Low Surgical & Medical Supply, Inc. v. McAfee

In an action, inter alia, to recover damages for breach of contract, the plaintiffs appeal from an order of the Supreme Court, Queens County (Polizzi, J), dated July 19, 2004, which granted the defendants’ motion to vacate an order of the same court dated October 9, 2003, granting the plaintiffs’ motion for leave to enter a default judgment upon the defendants’ failure to appear or answer.

Ordered that the order is affirmed, with costs.
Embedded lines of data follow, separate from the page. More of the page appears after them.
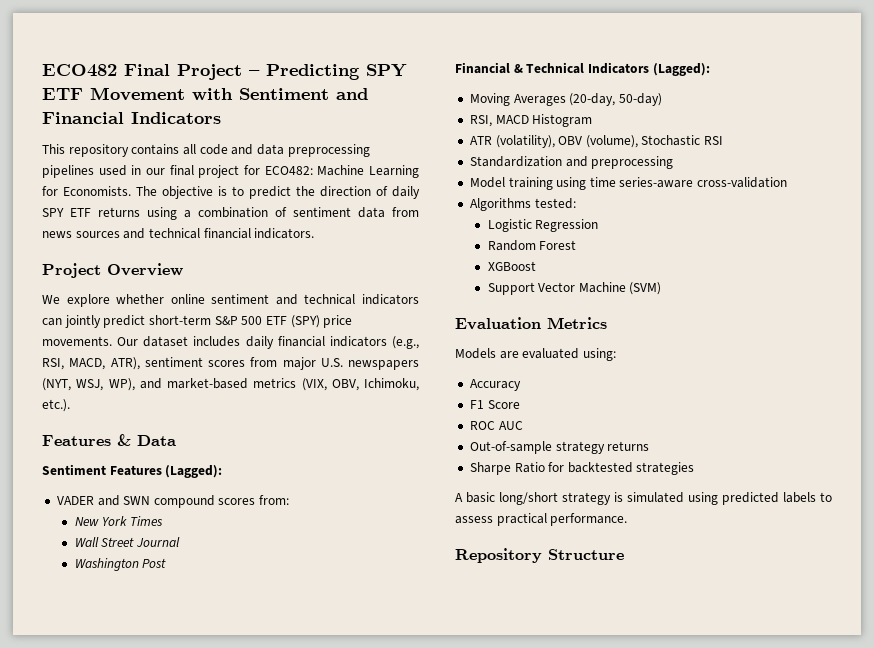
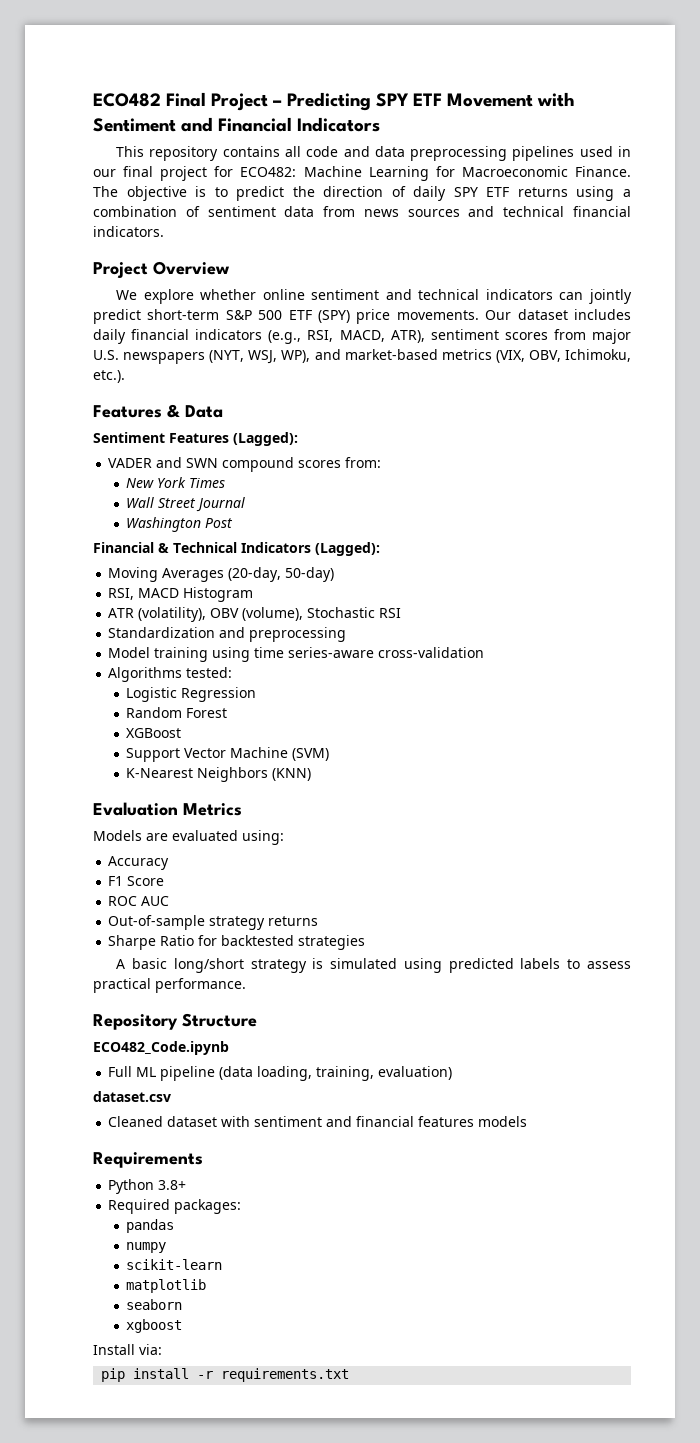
- This repository contains all code and data preprocessing pipelines used in our final project for ECO482: Machine Learning for Economists.
+ This repository contains all code and data preprocessing pipelines used in our final project for ECO482: Machine Learning for Macroeconomic Finance.
+ K-Nearest Neighbors (KNN)
+ ECO482_Code.ipynb
+ Full ML pipeline (data loading, training, evaluation)
+ dataset.csv
+ Cleaned dataset with sentiment and financial features models
+ Requirements
+ Python 3.8+
+ Required packages:
+ pandas
+ numpy
+ scikit-learn
+ matplotlib
+ seaborn
+ xgboost
+ Install via:
+ pip install -r requirements.txt

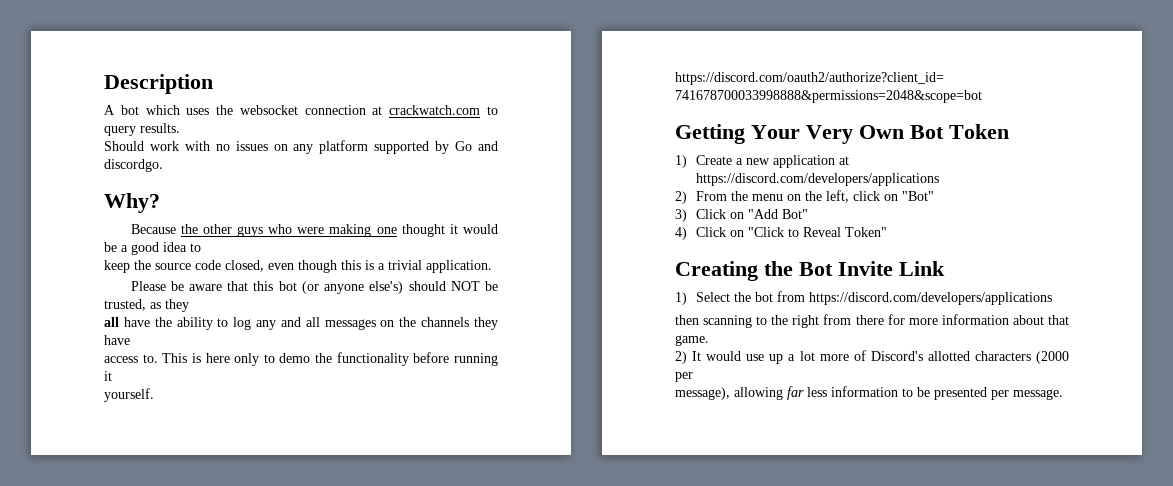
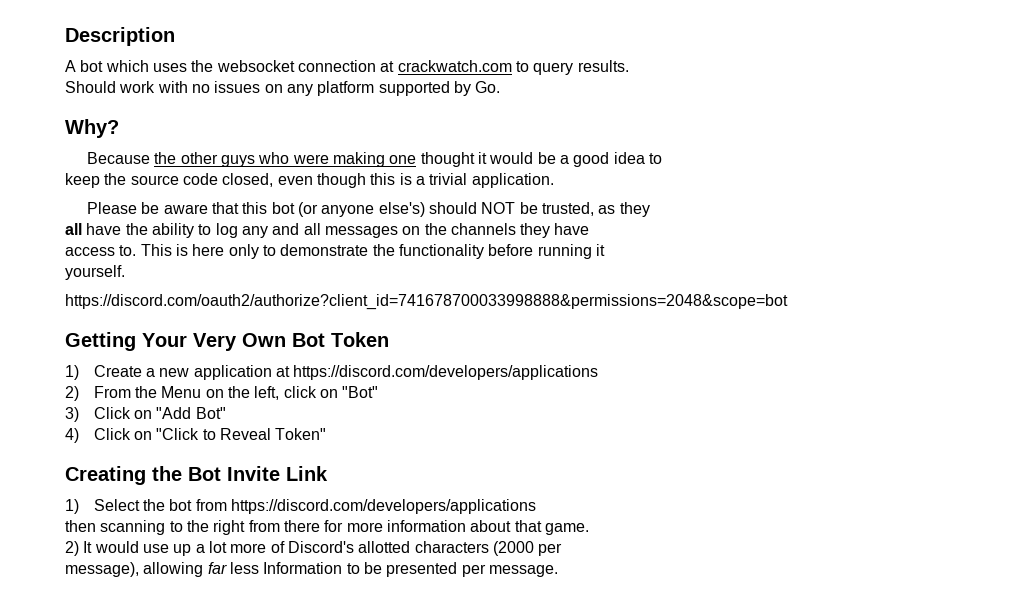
- Should work with no issues on any platform supported by Go and discordgo.
+ Should work with no issues on any platform supported by Go.
- This is here only to demo the functionality before running it
+ This is here only to demonstrate the functionality before running it
- 2) From the menu on the left, click on "Bot"
+ 2) From the Menu on the left, click on "Bot"
- message), allowing far less information to be presented per message.
+ message), allowing far less Information to be presented per message.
To vacate their default, the defendants were required to demonstrate a reasonable excuse for the default and the existence of a meritorious defense (see CPLR 5015 [a] [1]; Santiago v New York City Health & Hosps. Corp., 10 AD3d 393 [2004]; Spells v A&P Supermarkets, 253 AD2d 422 [1998]; Roussodimou v Zafiriadis, 238 AD2d 568, 568-569 [1997]). The determination of what constitutes a reasonable excuse for a default lies within *548the sound discretion of the Supreme Court (see Carnazza v Shoprite of Staten Is., 12 AD3d 393 [2004]; Roussodimou v Zafiriadis, supra at 569). The Supreme Court providently-exercised its discretion in finding that the defendants presented a reasonable excuse for their default based on the mental condition of their former counsel (see State of New York v Kama, 267 AD2d 224 [1999]; Price v Salvo, 203 AD2d 349 [1994]; Knight v City of New York, 193 AD2d 720, 722 [1993]; Bazzini v Hertz Corp., 183 AD2d 691 [1992]; Chery v Anthony, 156 AD2d 414, 416 [1989]; Berman v Brunswick Hosp. Ctr., 94 AD2d 736 [1983]; Hargett v Health & Hosps. Corp. of City of N.Y., 88 AD2d 633 [1982]). Furthermore, the defendants’ submissions were sufficient to demonstrate the existence of a potentially meritorious defense. H. Miller, J.P., S. Miller, Goldstein, Mastro and Lifson, JJ., concur.